Purpose: Empirical evidence on impact of CABG report cards on the quality of CABG surgery is patchy, mixed and mainly comes from uncontrolled and short term studies. CABG report cards are associated with a small decline in mortality after controlling for an overall declining trend. Whether report card publication has caused this decline is not known.
Methods: I use difference-in-differences and difference-in-differences-in-differences with fixed and random effects in OLS, Logistic, FGLS and GMM regression frameworks in a quasi-experiment set up in State-level and patient-level HCUP data with risk-adjustment to assess long term impact of CABG report cards on CABG mortality and provider market share and volume. This study uses counterfactuals, and multiple States as treatment and control States.
Results: CABG shows steadier and 17% steeper decline in in-hospital mortality rate when compared with other equally complex surgeries, and 30% steeper improvement when compared with pneumonectomy. There is a strong secular and statistically significant trend of decreasing CABG mortality. States with and without report cards were similar in terms of CABG mortality at baseline. We do not see long term impact of CABG report cards, State-mandated or voluntary, on CABG in-hospital mortality. Nevertheless, report cards have caused a gain in market share of 6% and 5% for low mortality hospitals and surgeons respectively in face of a secular trend of rising market share of average mortality hospitals and surgeons. CABG report card policy was also associated with decrease in hospital volume by 152 surgeries and decrease in surgeon volume by 14 surgeries a year over and above the secular trend of declining CABG volumes.

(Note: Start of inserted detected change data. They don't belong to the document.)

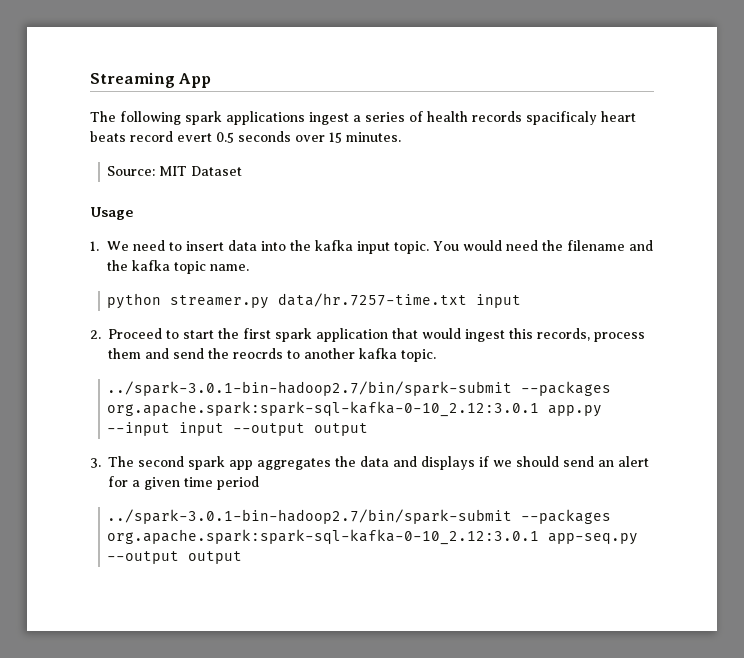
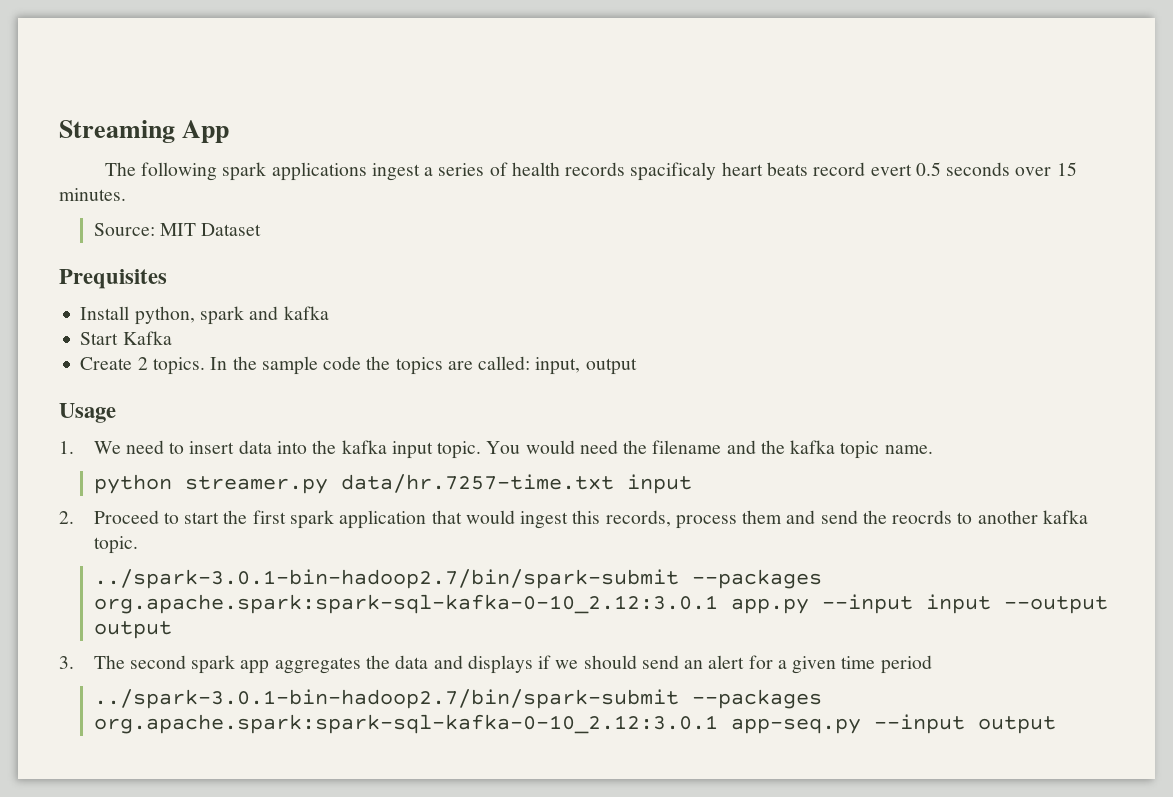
+ Prequisites
+ Install python, spark and kafka
+ Start Kafka
+ Create 2 topics. In the sample code the topics are called: input, output
- ../spark-3.0.1-bin-hadoop2.7/bin/spark-submit --packages org.apache.spark:spark-sql-kafka-0-10_2.12:3.0.1 app-seq.py --output output
+ ../spark-3.0.1-bin-hadoop2.7/bin/spark-submit --packages org.apache.spark:spark-sql-kafka-0-10_2.12:3.0.1 app-seq.py --input output

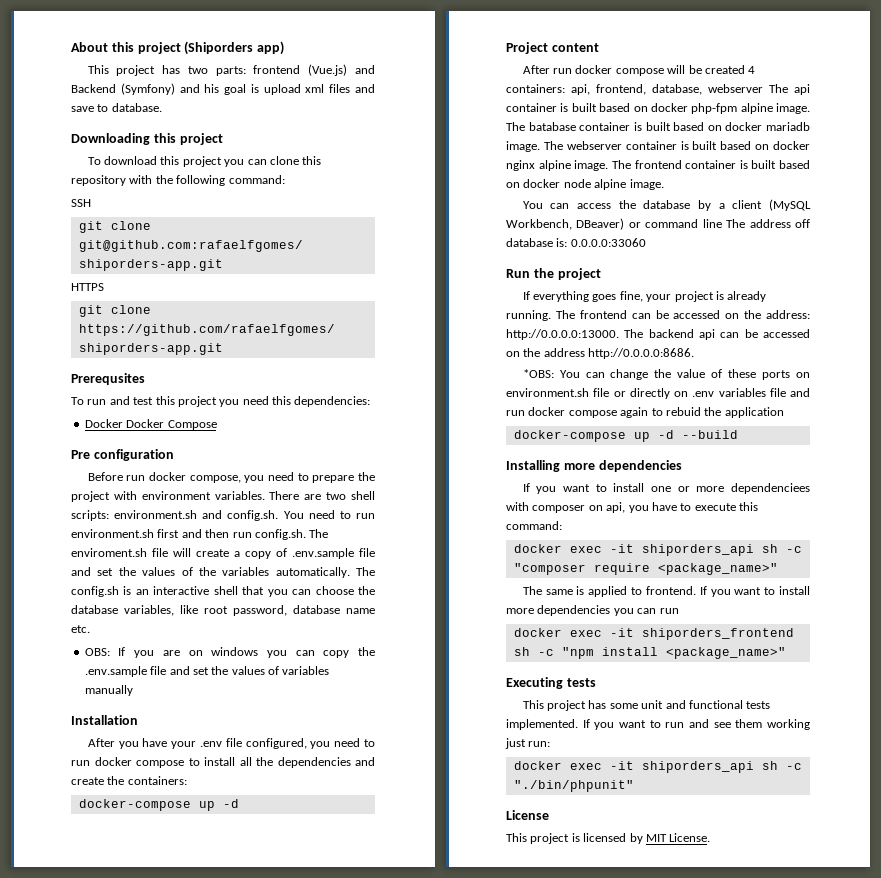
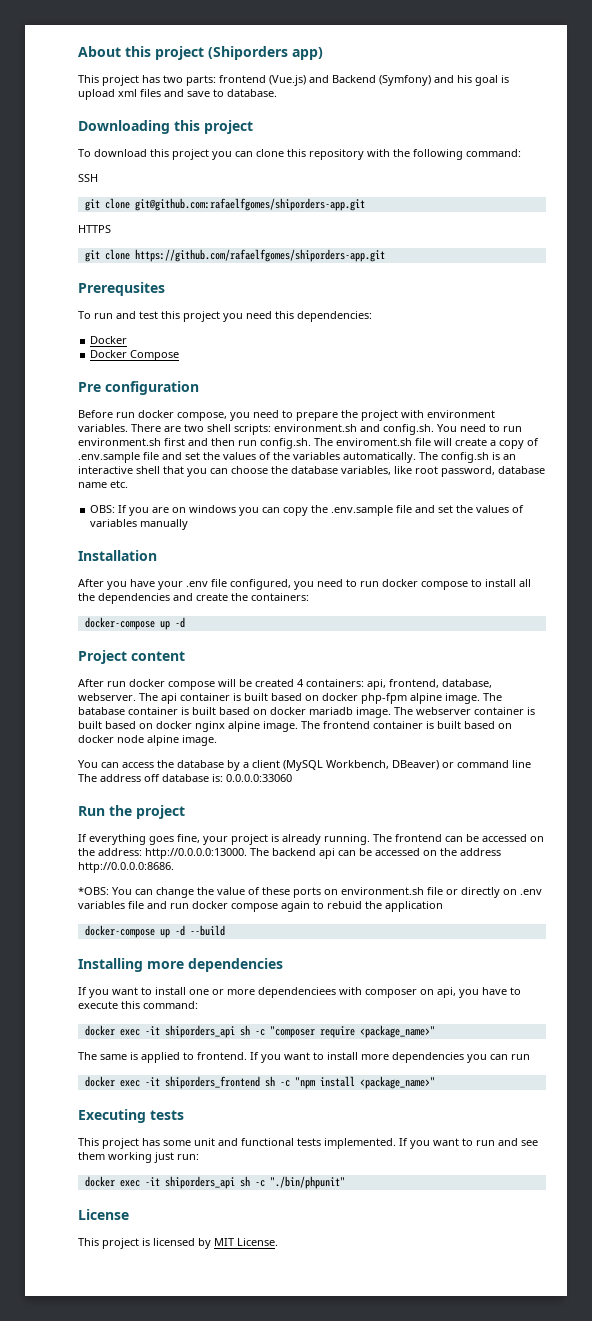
  To run and test this project you need this dependencies:
- Docker Docker Compose
+ Docker
+ Docker Compose
- After run docker compose will be created 4 containers: api, frontend, database, webserver The api container is built based on docker php-fpm alpine image.
+ After run docker compose will be created 4 containers: api, frontend, database, webserver. The api container is built based on docker php-fpm alpine image.

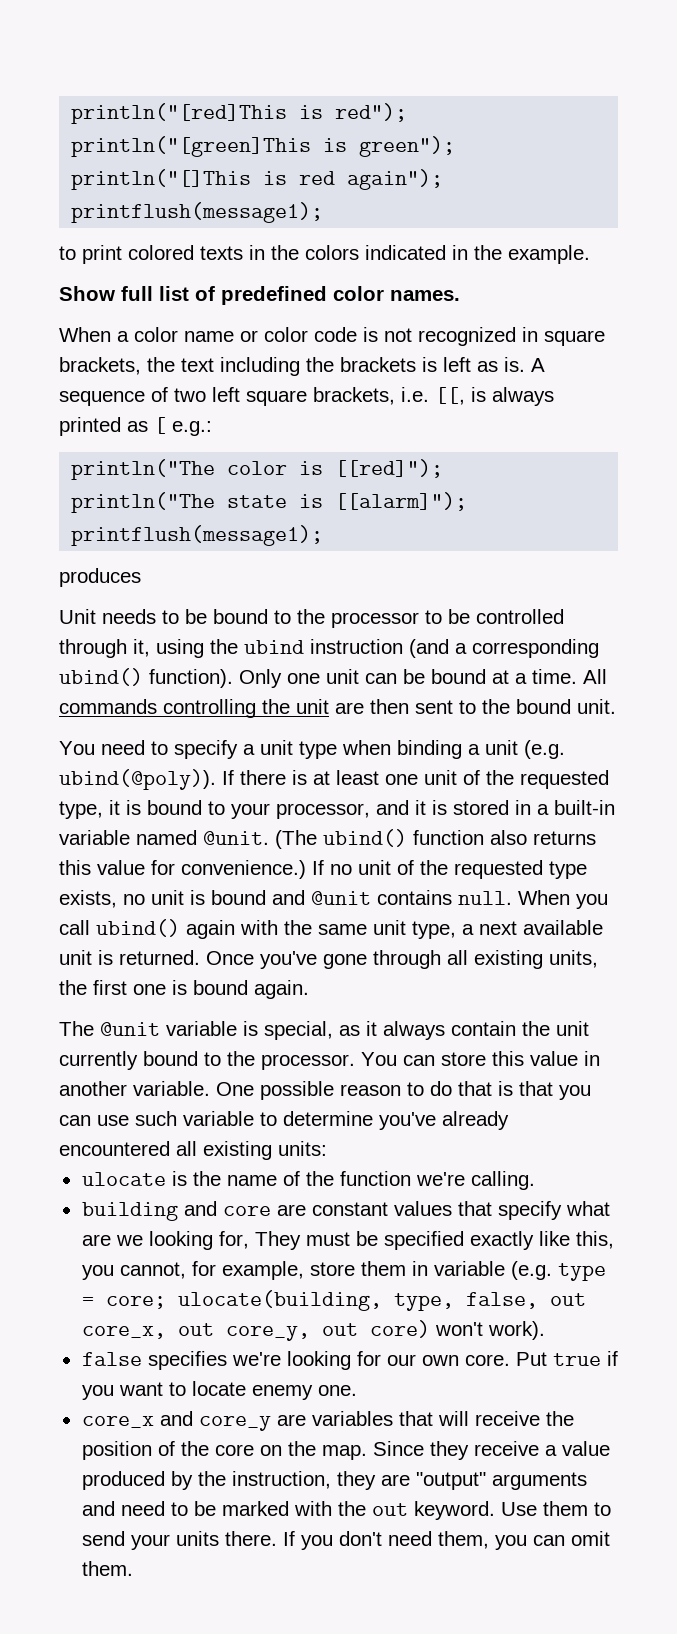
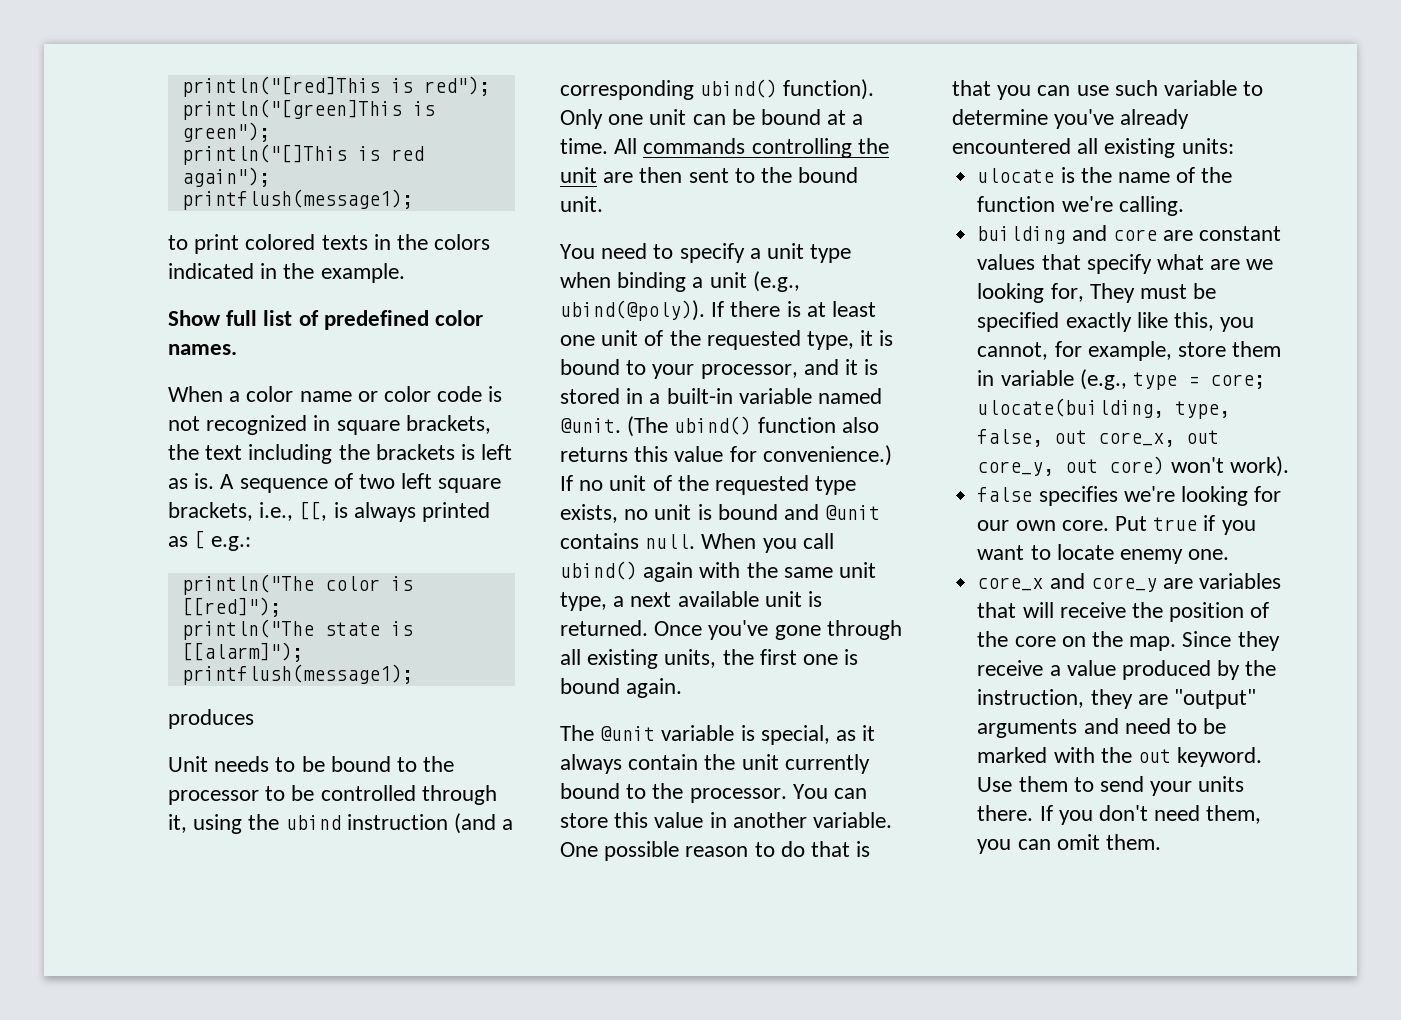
- A sequence of two left square brackets, i.e. [[, is always printed as [ e.g.:
+ A sequence of two left square brackets, i.e., [[, is always printed as [ e.g.:
- You need to specify a unit type when binding a unit (e.g. ubind(@poly)).
+ You need to specify a unit type when binding a unit (e.g., ubind(@poly)).
- building and core are constant values that specify what are we looking for, They must be specified exactly like this, you cannot, for example, store them in variable (e.g. type = core; ulocate(building, type, false, out core_x, out core_y, out core) won't work).
+ building and core are constant values that specify what are we looking for, They must be specified exactly like this, you cannot, for example, store them in variable (e.g., type = core; ulocate(building, type, false, out core_x, out core_y, out core) won't work).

Conclusions: Concurrent Society of Thoracic Surgeons intiative and spillover of effects across States may explain why we do not see impact of CABG report cards in long term on improvements in quality of CABG surgery. National and regional system interventions with State CABG report cards appear to have created a perfect storm leading to a rising tide of CABG quality which has benefitted all States. It appears the report cards are associated with a change in today's culture of medicine biased in favor of interventions and procedures.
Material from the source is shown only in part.